Анатолий Евсеевич даже рот открыл от удивления:
– Так что, теперь душ закрывать прикажете, что-ли?.. Или магазин? Магазин-то вам и мешает, а не душ. Так вот. Предупреждаю. Поступят еще жалобы, будем разбирать персонально каждого и принимать строгие меры...
– Ну что, мужики?
– сказал Козлачев, когда брали водку.
– Отмылись?
– Побаловались, хватит!
– подтвердил Семен Харитонов.
– Раз в неделю-то можно!
– возразил Вася Колышкин.
– А кто тебе не дает каждый день мыться?
– спросил Володька Шишкин.
– Чтоб опять Катька жаловаться пришла?
– сказал Козлачев.
– А ты выпил и домой иди!
– посоветовал Володька.
– В чистом-то?
– удивился Козлачев и даже остановился.
– Ишь ты! Да когда я в чистом, мне гулять хочется. Я тогда праздник чувствую...
– Ишь ты, домой иди, - повторил Козлачев еще раз, когда выпили и грязные и усталые шли домой.
Орёл, 1979 г.
АРТИСТЫ
Давали "Верность" Погодина. Актер Яшунский, любимец публики, изящный мужчина лет тридцати пяти играл в шахматы в своей уборной с актером Филипповым, умницей, пьяницей и забулдыгой. Их выход был не скоро, и они сводили вечные счеты за шахматной доской.
– Я, дорогой мой, в молодости котировался по первому разряду, - Яшунский снял конем пешку Филиппова.
– А я, золотце, все больше в шашечки, в шашечки, болезный мой, - вторил Филиппов, снимая коня слоном.

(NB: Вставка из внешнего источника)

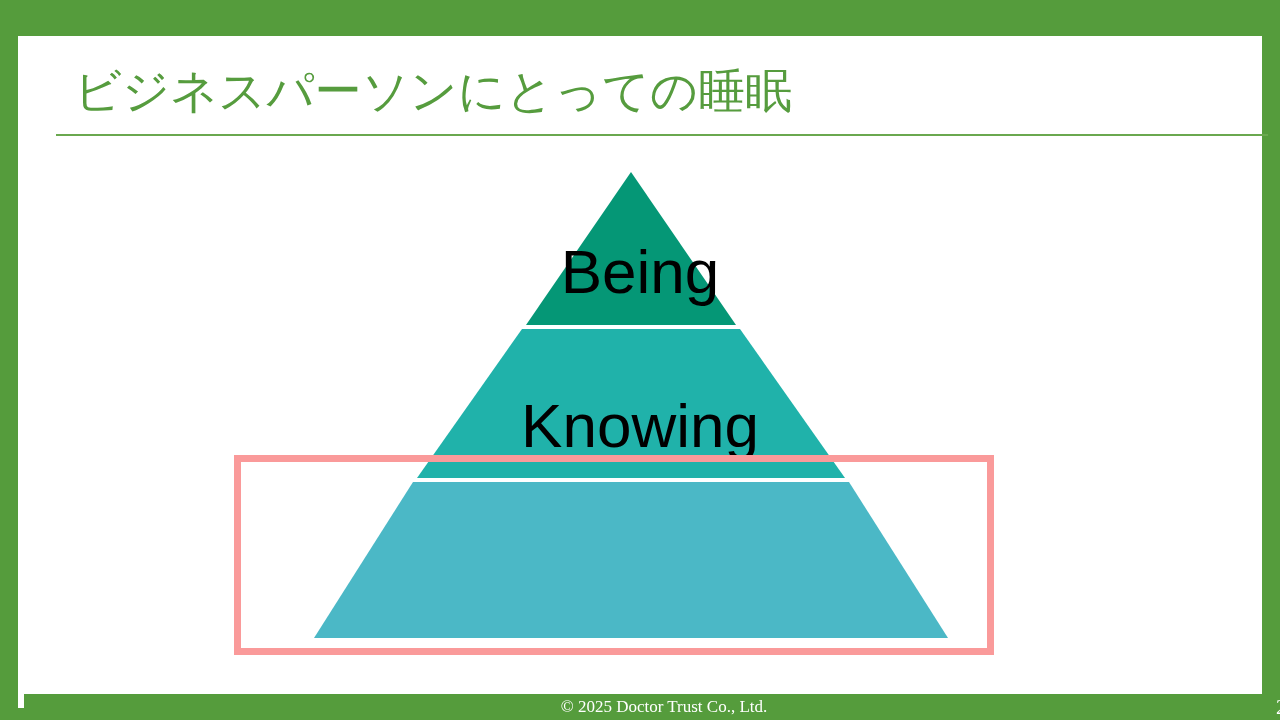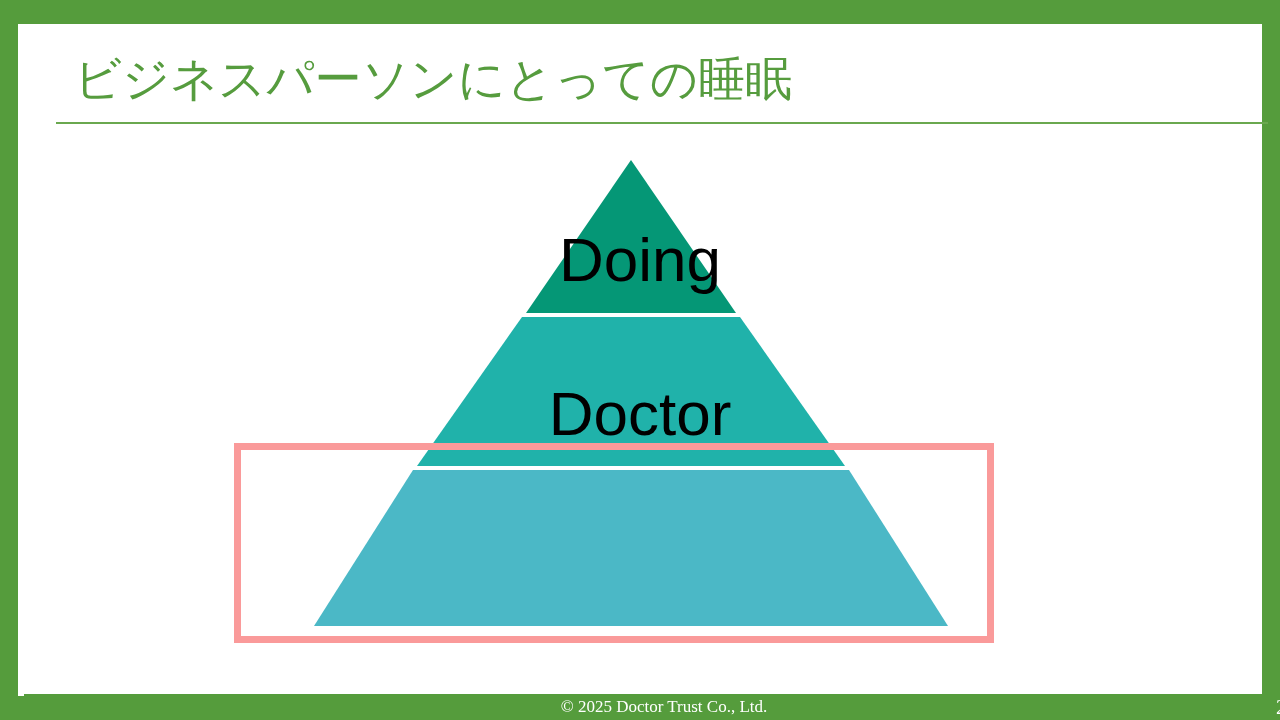--- a/index.html
+++ b/index.html
@@ -18,21 +18,21 @@
     position: relative;
     width: 1280px;
     height: 720px;
     background: #559C3C;
   }
 
   
   #content-panel {
     position: absolute;
     left: 18px;
-    top: 24px;
+    top: 36px;
     width: 1244px;
     height: 672px;
     background: #FFFFFF;
   }
 
   
   #title-block {
     position: absolute;
     left: 38px;
     top: 10px;
@@ -144,22 +144,22 @@
     <div id="pyramid">
       <svg width="1244" height="672" viewBox="0 0 1244 672">
 
         <polygon points="613,136 718,289 508,289" fill="#059776"></polygon>
 
         <polygon points="504,293 722,293 827,442 399,442" fill="#20B2AA"></polygon>
 
         <polygon points="395,446 831,446 930,602 296,602" fill="#4BB8C6"></polygon>
       </svg>
 
-      <div class="tier-label" id="label-doing">Doing</div>
-      <div class="tier-label" id="label-knowing">Doctor</div>
+      <div class="tier-label" id="label-doing">Being</div>
+      <div class="tier-label" id="label-knowing">Knowing</div>
 
       <div id="highlight-box" style="border-color: rgb(250, 154, 154);"></div>
     </div>
 
   </div>
 
   <div id="footer-bar">
     <div id="footer-copyright">© 2025 Doctor Trust Co., Ltd.</div>
     <div id="page-number">2</div>
   </div>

"Он же не должен коня брать. Ему мат", - с недоумением отметил про себя Яшунский и, решив прощупать Филиппова, сказал:
– Может, вернуть ход?
– Нет уж, благодетель, не надо.
Яшунский задумался, а посчитав ходы, решил, что дал маху, и прикидывал, удобно ли самому просить коня назад.
В это время "зарыдала" Веронская и, очевидно, бросилась на сцену, потому что рыдания вдруг стали приглушеннее.